Multiple sclerosis research gets a boost

Waugh Family Foundation invests $2 million, research chair planned

Test

Multiple sclerosis (MS) research at the University of Manitoba got a shot in the arm earlier this month with a $2-million investment from the Waugh Family Foundation.

In collaboration with the Multiple Sclerosis Society of Canada, the U of M will use the funds to develop a research program in the university’s faculty of health sciences and plans to create a new endowed research chair in MS, named after the Waugh family.
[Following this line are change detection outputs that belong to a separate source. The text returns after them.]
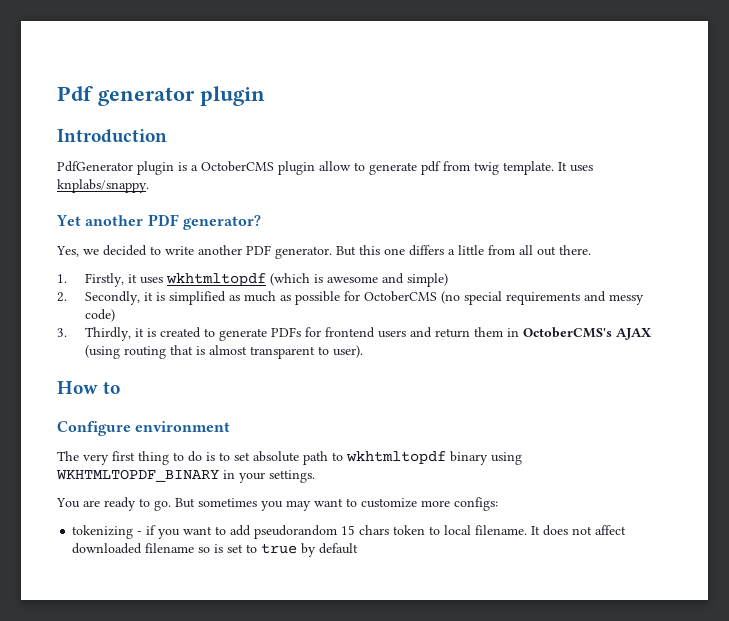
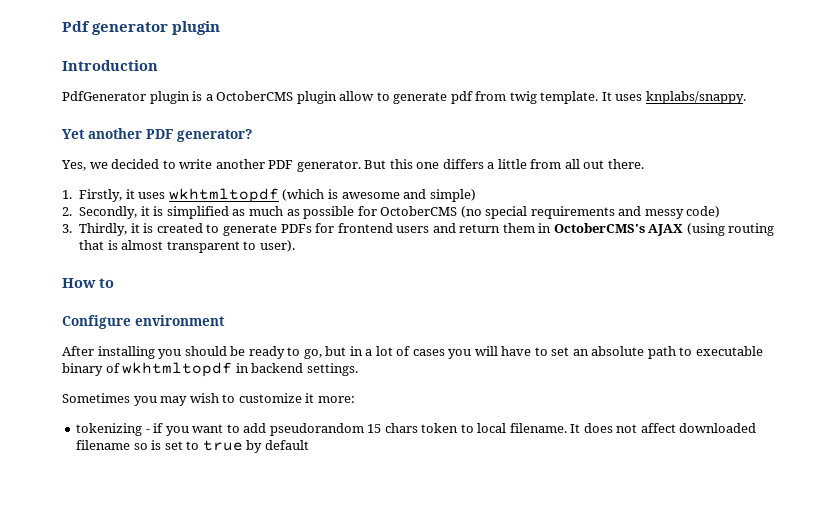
[57,451,215,465] The very first thing to do is -> [62,346,532,359] After installing you should be ready to go, but in a lot of cases you will have
(250, 456) none -> [572,349,589,356] an
[346,451,522,465] [56,469,315,483] [56,497,257,511] wkhtmltopdf binary using WKHTMLTOPDF_BINARY in your settings. // You are ready to go. But sometimes -> [695,346,763,356] [62,362,358,377] [62,393,130,403] executable binary of wkhtmltopdf in backend settings. // Sometimes
[314,498,343,507] want -> [189,393,219,403] wish
[421,497,498,511] more configs: -> [305,393,355,403] it more:

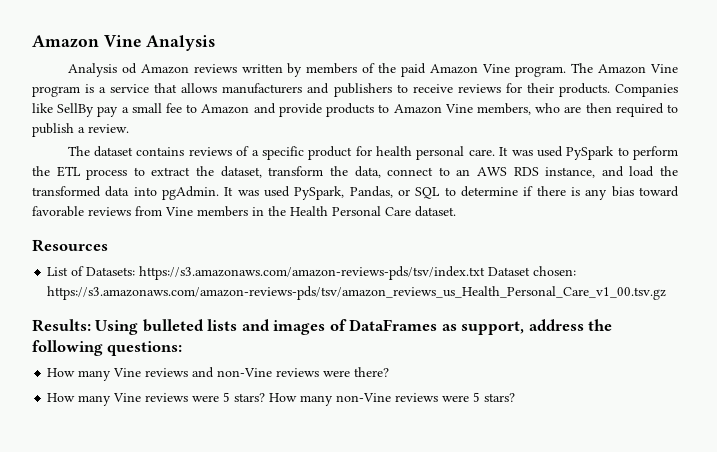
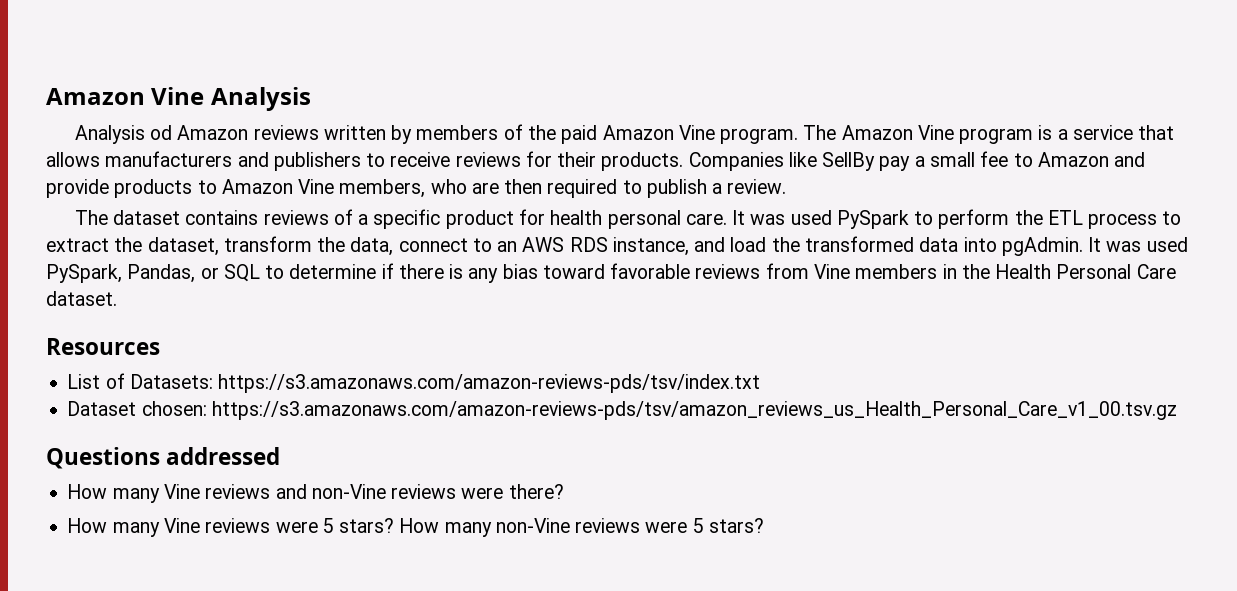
(486, 273) none -> (761, 383) //
[32,319,613,335] [32,340,183,356] Results: Using bulleted lists and images of DataFrames as support, address the following questions: -> [46,447,281,469] Questions addressed

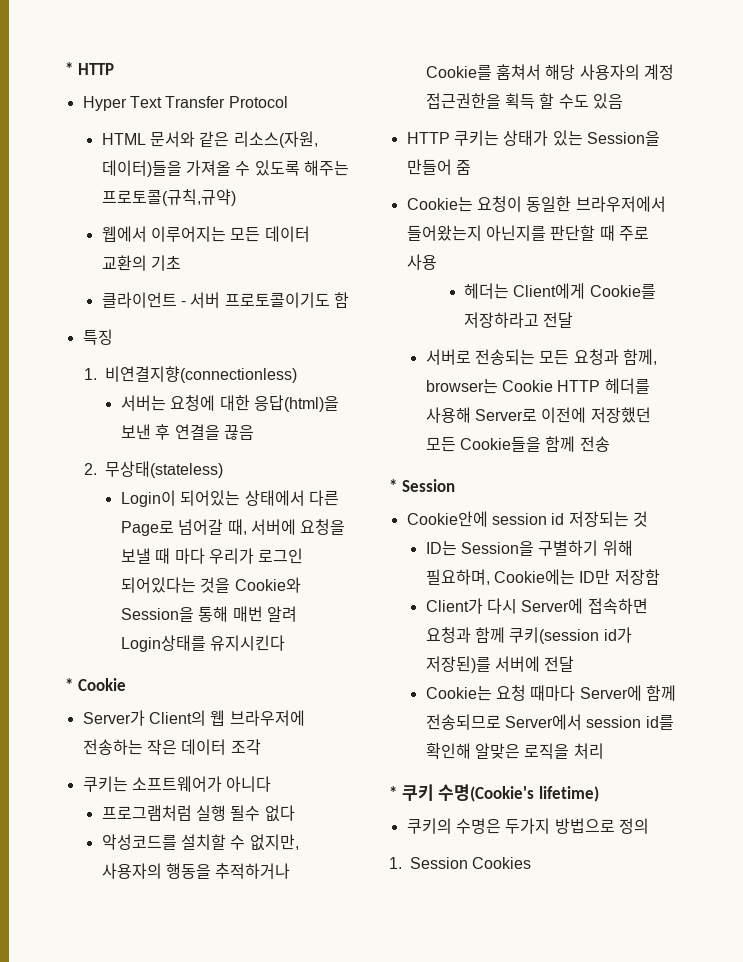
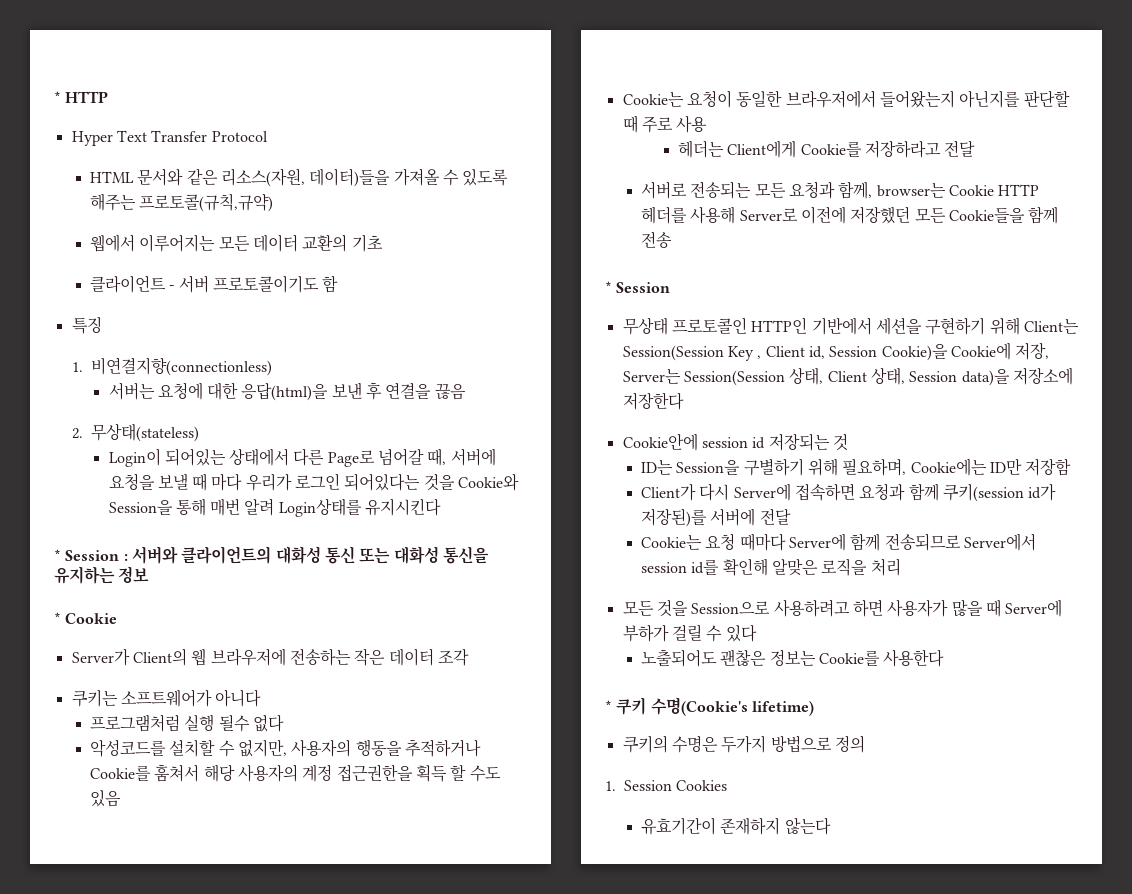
(286, 643) none -> [54,546,489,564] [54,566,150,584] // * Session : 서버와 클라이언트의 대화성 통신 또는 대화성 통신을 유지하는 정보
[406,130,660,146] [406,159,471,175] // HTTP 쿠키는 상태가 있는 Session을 만들어 줌 -> (122, 798) none
(455, 485) none -> [622,317,1079,335] [622,342,1050,361] [622,367,1073,386] [622,392,684,410] // 무상태 프로토콜인 HTTP인 기반에서 세션을 구현하기 위해 Client는 Session(Session Key , Client id, Session Cookie)을 Cookie에 저장, Server는 Session(Session 상태, Client 상태, Session data)을 저장소에 저장한다
(604, 751) none -> [622,599,1063,617] [622,624,757,642] [641,649,945,667] // 모든 것을 Session으로 사용하려고 하면 사용자가 많을 때 Server에 부하가 걸릴 수 있다 // 노출되어도 괜찮은 정보는 Cookie를 사용한다
(532, 863) none -> [641,817,831,835] // 유효기간이 존재하지 않는다

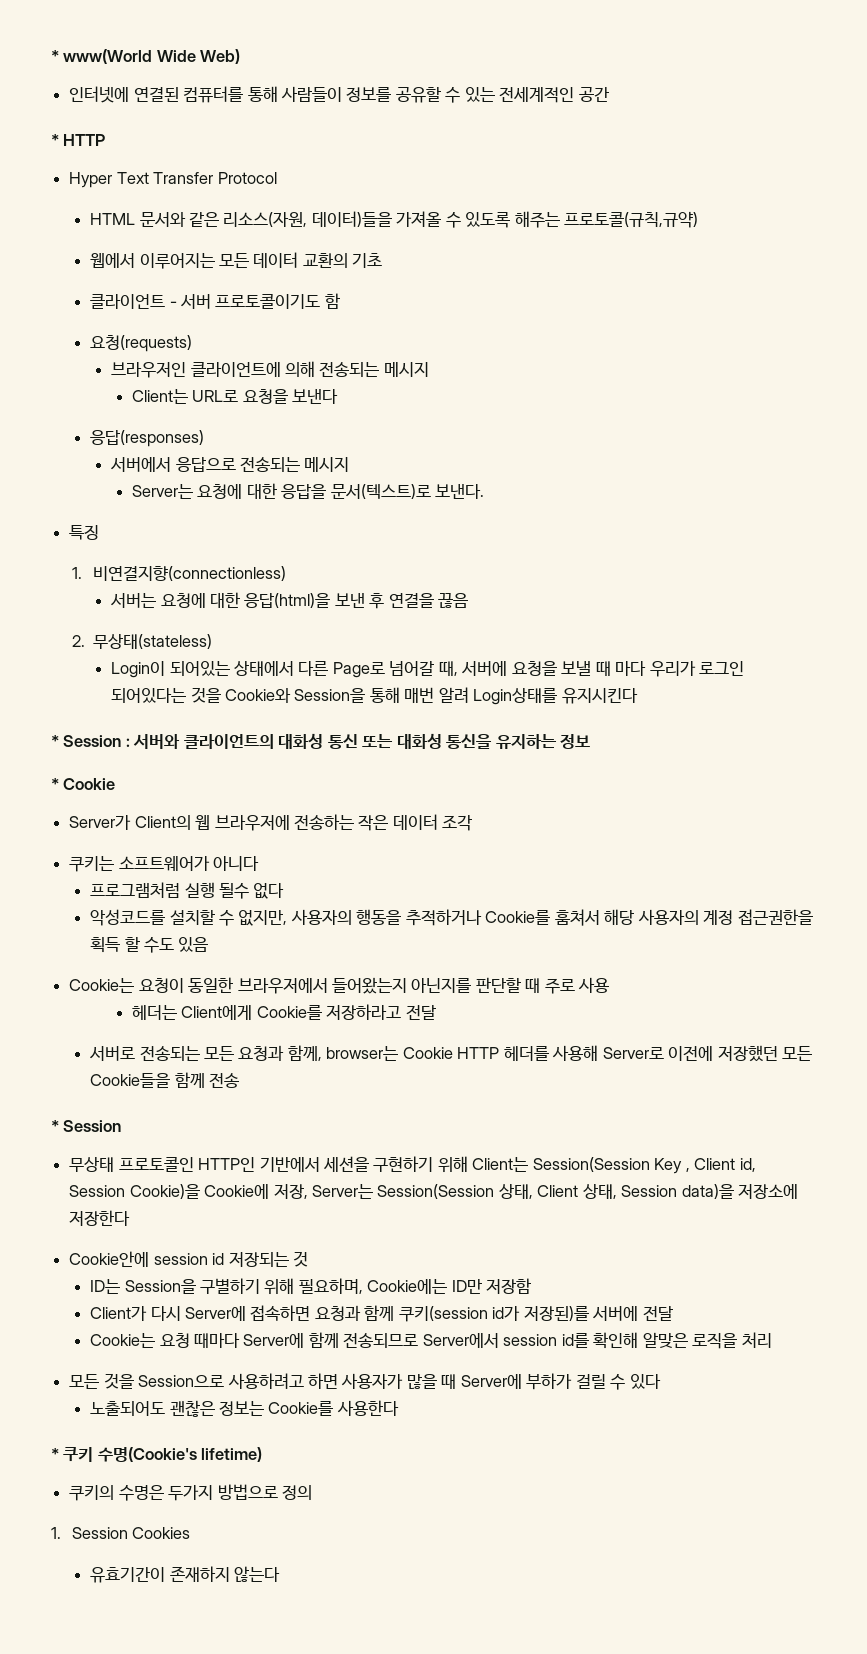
[54,91,61,103] * -> [51,49,241,64] [69,86,609,103] [51,134,59,146] * www(World Wide Web) // 인터넷에 연결된 컴퓨터를 통해 사람들이 정보를 공유할 수 있는 전세계적인 공간 // *
(339, 284) none -> [90,335,193,352] [111,361,429,378] [132,389,339,404] [90,430,205,447] [110,457,350,472] [132,483,485,499] // 요청(requests) // 브라우저인 클라이언트에 의해 전송되는 메시지 // Client는 URL로 요청을 보낸다 // 응답(responses) // 서버에서 응답으로 전송되는 메시지 // Server는 요청에 대한 응답을 문서(텍스트)로 보낸다.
The school intends to increase the endowment to $5 million by leveraging the Waugh donation, according to a release.

Expected to be recruited in 2016, the chair will lead a team of internationally recognized MS specialists and work to advance understanding and treatment of the disease.

MS is a chronic disease of the brain and spinal cord characterized by changes in sensation, visual problems, weakness, depression, difficulties with coordination and speech, impaired mobility, and disability.

Yves Savoie, president and CEO of the MS Society of Canada, noted in the release that Canada has the highest rate of MS in the world, calling it “Canada’s disease.” It is estimated to affect more than 3,400 Manitobans and 100,000 Canadians, commonly young adults between the ages of 15 and 40 years old.

Digvir Jayas, vice-president of research international at the U of M, told the Manitoban the school has contributed immensely to MS research, noting the university is home to internationally recognized researchers in the field.

“In the last several years, the University of Manitoba has transformed its MS clinical and research programs, obtaining more than $13 million from the Canadian Institutes of Health Research and other national and international organizations, including the MS Society,” he said.

Jayas highlighted the efforts of clinical scientist James Marriott – co-principal investigator on the mesenchymal stem cells (MSC) clinical trials at two sites in Canada.

“These cells are the most promising candidates for a new treatment for MS,” said Jayas. “His team at the Health Sciences

Centre is part of an international effort that will allow for scientific resources to be pooled and offer expertise from nine countries worldwide undertaking parallel research. This effort will also assist in developing an international consensus on safe protocols for MSC treatment.”

The funds were received as part of the U of M Front and Centre campaign, which aims to raise $500 million over three years.